The main standards and where they rule
For DC fast charging, CCS dominates outside China. You get CCS1 in North America and CCS2 across Europe, the UK, and much of the rest of the world. NACS is Tesla's connector, long proprietary in North America and now opening to other brands there. CHAdeMO was the early DC standard, still seen in Japan and on older Nissan Leafs, but fading elsewhere. China runs its own GB/T standard for both AC and DC. On the AC side, Type 2 is the European norm, while Type 1 is the older North American and Japanese plug. So your EV connector depends heavily on the car's market. A European car ships with Type 2 and CCS2, while a recent North American one increasingly arrives with a NACS port instead.
What the NACS shift means for you
North America is settling on NACS as the common standard. Most major carmakers have committed to building NACS ports into new models, and Tesla's Supercharger network keeps admitting more non-Tesla cars. If you drive a CCS1 vehicle today, you are not stranded. Carmakers and Tesla supply NACS-to-CCS1 adapters so existing CCS drivers can use many Superchargers, and new NACS cars usually come with a CCS1 adapter for the large installed base of CCS stations. The practical upshot is that the two camps are converging rather than one wiping out the other overnight. For the next few years, plan to carry an adapter, check that a given charger actually supports your car before you commit to it, and treat the public network as mixed rather than fully settled.

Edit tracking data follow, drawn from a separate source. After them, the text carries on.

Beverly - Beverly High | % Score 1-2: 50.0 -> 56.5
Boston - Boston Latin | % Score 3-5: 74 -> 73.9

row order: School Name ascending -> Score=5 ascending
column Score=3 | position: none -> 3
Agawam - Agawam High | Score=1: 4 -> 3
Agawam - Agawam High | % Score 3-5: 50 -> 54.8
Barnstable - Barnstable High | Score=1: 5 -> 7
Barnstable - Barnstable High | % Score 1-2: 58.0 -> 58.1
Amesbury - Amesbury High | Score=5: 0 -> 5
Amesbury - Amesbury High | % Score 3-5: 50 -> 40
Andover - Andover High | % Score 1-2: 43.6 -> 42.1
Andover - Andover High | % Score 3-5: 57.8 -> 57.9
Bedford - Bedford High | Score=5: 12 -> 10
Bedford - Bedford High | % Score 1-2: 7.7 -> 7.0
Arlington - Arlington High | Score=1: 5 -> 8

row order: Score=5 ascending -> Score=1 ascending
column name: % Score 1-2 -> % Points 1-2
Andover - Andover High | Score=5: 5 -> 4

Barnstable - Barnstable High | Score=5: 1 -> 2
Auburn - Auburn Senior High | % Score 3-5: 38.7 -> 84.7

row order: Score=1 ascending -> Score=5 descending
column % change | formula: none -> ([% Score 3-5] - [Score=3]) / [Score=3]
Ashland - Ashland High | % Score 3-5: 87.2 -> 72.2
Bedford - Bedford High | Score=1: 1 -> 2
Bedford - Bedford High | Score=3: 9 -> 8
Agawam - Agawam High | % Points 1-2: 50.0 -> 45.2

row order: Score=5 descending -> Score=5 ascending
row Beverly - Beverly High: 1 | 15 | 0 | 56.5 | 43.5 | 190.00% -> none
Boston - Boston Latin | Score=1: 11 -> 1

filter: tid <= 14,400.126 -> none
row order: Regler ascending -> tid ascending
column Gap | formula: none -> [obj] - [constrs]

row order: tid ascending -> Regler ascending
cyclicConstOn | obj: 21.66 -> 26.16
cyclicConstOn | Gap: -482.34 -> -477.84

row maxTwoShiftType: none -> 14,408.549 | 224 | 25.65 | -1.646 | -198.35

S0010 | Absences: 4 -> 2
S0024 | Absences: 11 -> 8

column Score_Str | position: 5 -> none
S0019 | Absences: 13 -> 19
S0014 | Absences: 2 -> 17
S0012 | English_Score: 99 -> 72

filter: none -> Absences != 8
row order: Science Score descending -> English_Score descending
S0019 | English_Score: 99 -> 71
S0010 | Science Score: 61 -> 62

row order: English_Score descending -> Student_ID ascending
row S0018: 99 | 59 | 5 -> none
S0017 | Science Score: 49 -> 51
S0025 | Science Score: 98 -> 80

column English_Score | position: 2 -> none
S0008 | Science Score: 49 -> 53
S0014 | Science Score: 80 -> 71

Adapters and what matters at the charger
When you pull up, three things decide whether you can charge. First, the connector on the end of the cable, since a Type 2 plug will not fit a CCS1 inlet without help. Second, the power the station and cable support, because a 50 kW DC unit cannot deliver the speeds a 350 kW one can, regardless of plug shape. Third, your car's own port and its maximum accepted rate, which caps everything no matter how strong the charger is. Adapters bridge connector mismatches, such as NACS-to-CCS1 or CHAdeMO-to-CCS1, but they do not raise your car's ceiling, and a few combinations are not supported at all. Before you rely on a stop, confirm the connector fits, the power is high enough, and your vehicle's limits all line up. Get one of those three wrong and the session disappoints.